Start of Records for this task
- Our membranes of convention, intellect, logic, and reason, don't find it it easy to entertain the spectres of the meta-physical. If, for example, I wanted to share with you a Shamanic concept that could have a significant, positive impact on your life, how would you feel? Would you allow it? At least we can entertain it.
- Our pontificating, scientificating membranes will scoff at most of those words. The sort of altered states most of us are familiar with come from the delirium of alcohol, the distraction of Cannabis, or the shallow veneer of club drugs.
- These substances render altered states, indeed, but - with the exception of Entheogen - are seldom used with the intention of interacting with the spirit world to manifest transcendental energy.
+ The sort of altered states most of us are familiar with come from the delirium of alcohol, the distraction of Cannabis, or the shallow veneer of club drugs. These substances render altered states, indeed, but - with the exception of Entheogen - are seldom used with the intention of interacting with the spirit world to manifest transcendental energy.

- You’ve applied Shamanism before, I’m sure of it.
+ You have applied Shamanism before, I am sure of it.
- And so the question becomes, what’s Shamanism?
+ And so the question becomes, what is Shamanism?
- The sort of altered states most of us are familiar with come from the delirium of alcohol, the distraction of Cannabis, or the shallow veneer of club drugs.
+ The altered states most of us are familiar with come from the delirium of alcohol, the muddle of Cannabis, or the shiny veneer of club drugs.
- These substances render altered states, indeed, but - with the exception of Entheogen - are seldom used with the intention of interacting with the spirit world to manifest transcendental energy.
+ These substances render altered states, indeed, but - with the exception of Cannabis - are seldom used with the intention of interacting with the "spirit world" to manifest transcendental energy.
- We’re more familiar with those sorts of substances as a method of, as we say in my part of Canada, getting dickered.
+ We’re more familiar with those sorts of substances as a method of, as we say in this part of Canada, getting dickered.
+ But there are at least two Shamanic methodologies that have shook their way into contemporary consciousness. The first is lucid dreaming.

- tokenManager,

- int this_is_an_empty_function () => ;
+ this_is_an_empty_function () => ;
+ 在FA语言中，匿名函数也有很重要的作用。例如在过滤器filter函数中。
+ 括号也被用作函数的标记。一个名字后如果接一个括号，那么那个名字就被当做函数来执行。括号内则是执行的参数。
End of Records for this task
_Directions for this task_: Scan the entries for the word "getting". Report each line that has it.

_Result below_:
- We’re more familiar with those sorts of substances as a method of, as we say in my part of Canada, getting dickered.
+ We’re more familiar with those sorts of substances as a method of, as we say in this part of Canada, getting dickered.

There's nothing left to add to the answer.